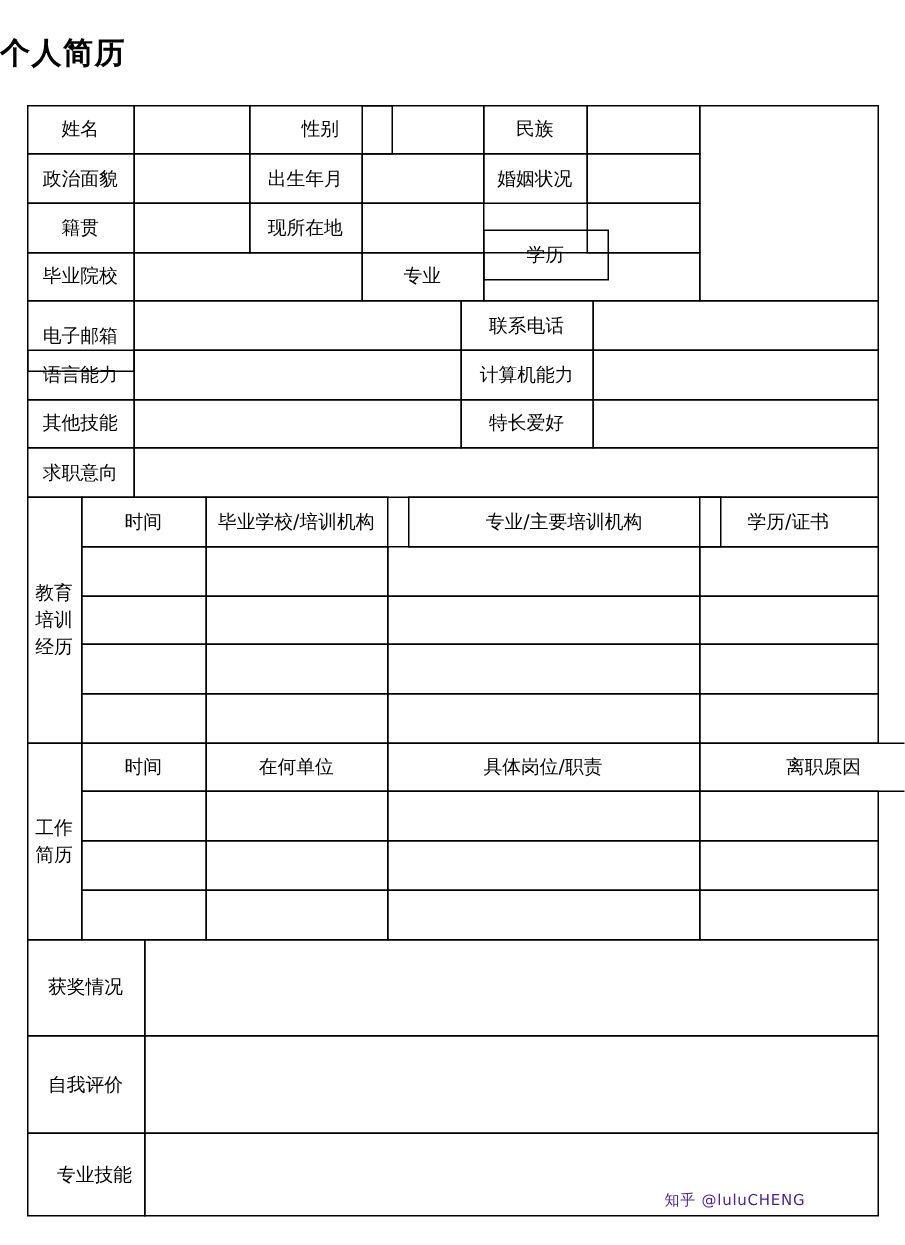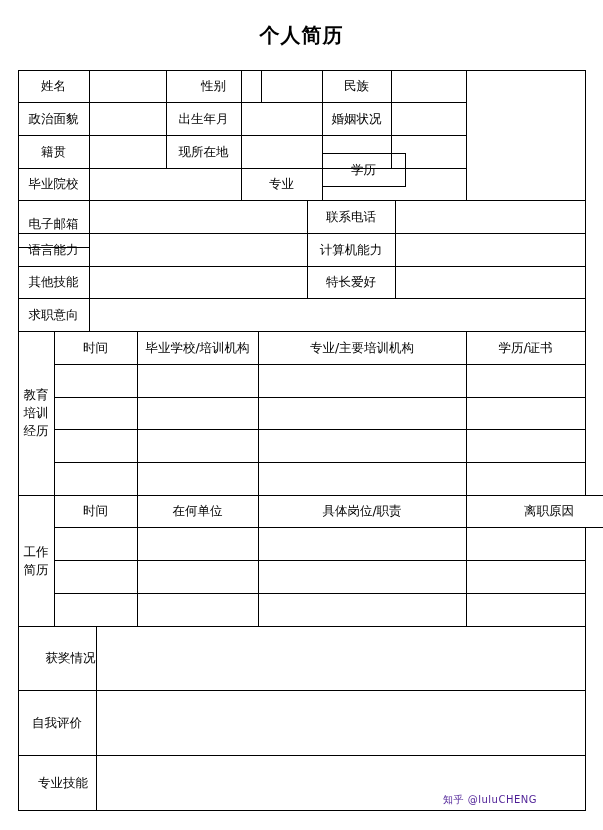--- a/index.html
+++ b/index.html
@@ -1,17 +1,17 @@
 <!DOCTYPE html>
 <html><head>
 <meta charset="utf-8">
 <style>
   html,body{margin:0;padding:0;background:#fff;}
   body{width:603px;height:830px;position:relative;overflow:hidden;font-family:"DejaVu Sans","Liberation Sans",sans-serif;color:#000;}
-  .title{position:absolute;left:0;width:603px;top:22px;text-align:center;font-size:20px;font-weight:bold;letter-spacing:1px;}
+  .title{position:absolute;left:0;width:603px;top:22px;font-size:20px;font-weight:bold;letter-spacing:1px;}
   .cell{position:absolute;box-sizing:border-box;border:1px solid #000;margin:-0.5px;display:flex;align-items:center;justify-content:center;font-size:12.5px;text-align:center;line-height:18px;}
   .vert{writing-mode:horizontal-tb;width:2em;word-break:break-all;line-height:18px;}
   .wm{position:absolute;left:443px;top:793px;font-size:10px;color:#4c1d95;letter-spacing:0.5px;}
 </style>
 </head>
 <body>
 
 <div class="title">个人简历</div>
 
 <div id="grid">
@@ -90,21 +90,21 @@
     <div class="cell" style="left: 89px; top: 298px; width: 497px; height: 34px;"></div>
     <div class="cell" style="left: 18px; top: 331px; width: 37px; height: 165px;">
       <span class="vert">教育培训经历</span>
     </div>
     <div class="cell" style="left: 54px; top: 331px; width: 84px; height: 34px;">
       <span>时间</span>
     </div>
     <div class="cell" style="left: 137px; top: 331px; width: 122px; height: 34px;">
       <span>毕业学校/培训机构</span>
     </div>
-    <div class="cell" style="left: 258px; top: 331px; width: 209px; height: 34px;">
+    <div class="cell" style="left: 272px; top: 331px; width: 209px; height: 34px;">
       <span>专业/主要培训机构</span>
     </div>
     <div class="cell" style="left: 466px; top: 331px; width: 120px; height: 34px;">
       <span>学历/证书</span>
     </div>
     <div class="cell" style="left: 54px; top: 364px; width: 84px; height: 34px;"></div>
     <div class="cell" style="left: 137px; top: 364px; width: 122px; height: 34px;"></div>
     <div class="cell" style="left: 258px; top: 364px; width: 209px; height: 34px;"></div>
     <div class="cell" style="left: 466px; top: 364px; width: 120px; height: 34px;"></div>
     <div class="cell" style="left: 54px; top: 397px; width: 84px; height: 33px;"></div>
@@ -139,21 +139,21 @@
     <div class="cell" style="left: 258px; top: 527px; width: 209px; height: 34px;"></div>
     <div class="cell" style="left: 466px; top: 527px; width: 120px; height: 34px;"></div>
     <div class="cell" style="left: 54px; top: 560px; width: 84px; height: 34px;"></div>
     <div class="cell" style="left: 137px; top: 560px; width: 122px; height: 34px;"></div>
     <div class="cell" style="left: 258px; top: 560px; width: 209px; height: 34px;"></div>
     <div class="cell" style="left: 466px; top: 560px; width: 120px; height: 34px;"></div>
     <div class="cell" style="left: 54px; top: 593px; width: 84px; height: 34px;"></div>
     <div class="cell" style="left: 137px; top: 593px; width: 122px; height: 34px;"></div>
     <div class="cell" style="left: 258px; top: 593px; width: 209px; height: 34px;"></div>
     <div class="cell" style="left: 466px; top: 593px; width: 120px; height: 34px;"></div>
-    <div class="cell" style="left: 18px; top: 626px; width: 79px; height: 65px; justify-content: flex-end;">
+    <div class="cell" style="left: 18px; top: 626px; width: 79px; height: 65px;">
       <span>获奖情况</span>
     </div>
     <div class="cell" style="left: 96px; top: 626px; width: 490px; height: 65px;"></div>
     <div class="cell" style="left: 18px; top: 690px; width: 79px; height: 66px;">
       <span>自我评价</span>
     </div>
     <div class="cell" style="left: 96px; top: 690px; width: 490px; height: 66px;"></div>
     <div class="cell" style="left: 18px; top: 755px; width: 79px; height: 56px; padding-left: 12px;">
       <span>专业技能</span>
     </div>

___

## [Task brief]
Retype each record exactly as it appears above and drop the images.

## [Output of the task]
--- a/index.html
+++ b/index.html
@@ -1,17 +1,17 @@
 <!DOCTYPE html>
 <html><head>
 <meta charset="utf-8">
 <style>
   html,body{margin:0;padding:0;background:#fff;}
   body{width:603px;height:830px;position:relative;overflow:hidden;font-family:"DejaVu Sans","Liberation Sans",sans-serif;color:#000;}
-  .title{position:absolute;left:0;width:603px;top:22px;text-align:center;font-size:20px;font-weight:bold;letter-spacing:1px;}
+  .title{position:absolute;left:0;width:603px;top:22px;font-size:20px;font-weight:bold;letter-spacing:1px;}
   .cell{position:absolute;box-sizing:border-box;border:1px solid #000;margin:-0.5px;display:flex;align-items:center;justify-content:center;font-size:12.5px;text-align:center;line-height:18px;}
   .vert{writing-mode:horizontal-tb;width:2em;word-break:break-all;line-height:18px;}
   .wm{position:absolute;left:443px;top:793px;font-size:10px;color:#4c1d95;letter-spacing:0.5px;}
 </style>
 </head>
 <body>
 
 <div class="title">个人简历</div>
 
 <div id="grid">
@@ -90,21 +90,21 @@
     <div class="cell" style="left: 89px; top: 298px; width: 497px; height: 34px;"></div>
     <div class="cell" style="left: 18px; top: 331px; width: 37px; height: 165px;">
       <span class="vert">教育培训经历</span>
     </div>
     <div class="cell" style="left: 54px; top: 331px; width: 84px; height: 34px;">
       <span>时间</span>
     </div>
     <div class="cell" style="left: 137px; top: 331px; width: 122px; height: 34px;">
       <span>毕业学校/培训机构</span>
     </div>
-    <div class="cell" style="left: 258px; top: 331px; width: 209px; height: 34px;">
+    <div class="cell" style="left: 272px; top: 331px; width: 209px; height: 34px;">
       <span>专业/主要培训机构</span>
     </div>
     <div class="cell" style="left: 466px; top: 331px; width: 120px; height: 34px;">
       <span>学历/证书</span>
     </div>
     <div class="cell" style="left: 54px; top: 364px; width: 84px; height: 34px;"></div>
     <div class="cell" style="left: 137px; top: 364px; width: 122px; height: 34px;"></div>
     <div class="cell" style="left: 258px; top: 364px; width: 209px; height: 34px;"></div>
     <div class="cell" style="left: 466px; top: 364px; width: 120px; height: 34px;"></div>
     <div class="cell" style="left: 54px; top: 397px; width: 84px; height: 33px;"></div>
@@ -139,21 +139,21 @@
     <div class="cell" style="left: 258px; top: 527px; width: 209px; height: 34px;"></div>
     <div class="cell" style="left: 466px; top: 527px; width: 120px; height: 34px;"></div>
     <div class="cell" style="left: 54px; top: 560px; width: 84px; height: 34px;"></div>
     <div class="cell" style="left: 137px; top: 560px; width: 122px; height: 34px;"></div>
     <div class="cell" style="left: 258px; top: 560px; width: 209px; height: 34px;"></div>
     <div class="cell" style="left: 466px; top: 560px; width: 120px; height: 34px;"></div>
     <div class="cell" style="left: 54px; top: 593px; width: 84px; height: 34px;"></div>
     <div class="cell" style="left: 137px; top: 593px; width: 122px; height: 34px;"></div>
     <div class="cell" style="left: 258px; top: 593px; width: 209px; height: 34px;"></div>
     <div class="cell" style="left: 466px; top: 593px; width: 120px; height: 34px;"></div>
-    <div class="cell" style="left: 18px; top: 626px; width: 79px; height: 65px; justify-content: flex-end;">
+    <div class="cell" style="left: 18px; top: 626px; width: 79px; height: 65px;">
       <span>获奖情况</span>
     </div>
     <div class="cell" style="left: 96px; top: 626px; width: 490px; height: 65px;"></div>
     <div class="cell" style="left: 18px; top: 690px; width: 79px; height: 66px;">
       <span>自我评价</span>
     </div>
     <div class="cell" style="left: 96px; top: 690px; width: 490px; height: 66px;"></div>
     <div class="cell" style="left: 18px; top: 755px; width: 79px; height: 56px; padding-left: 12px;">
       <span>专业技能</span>
     </div>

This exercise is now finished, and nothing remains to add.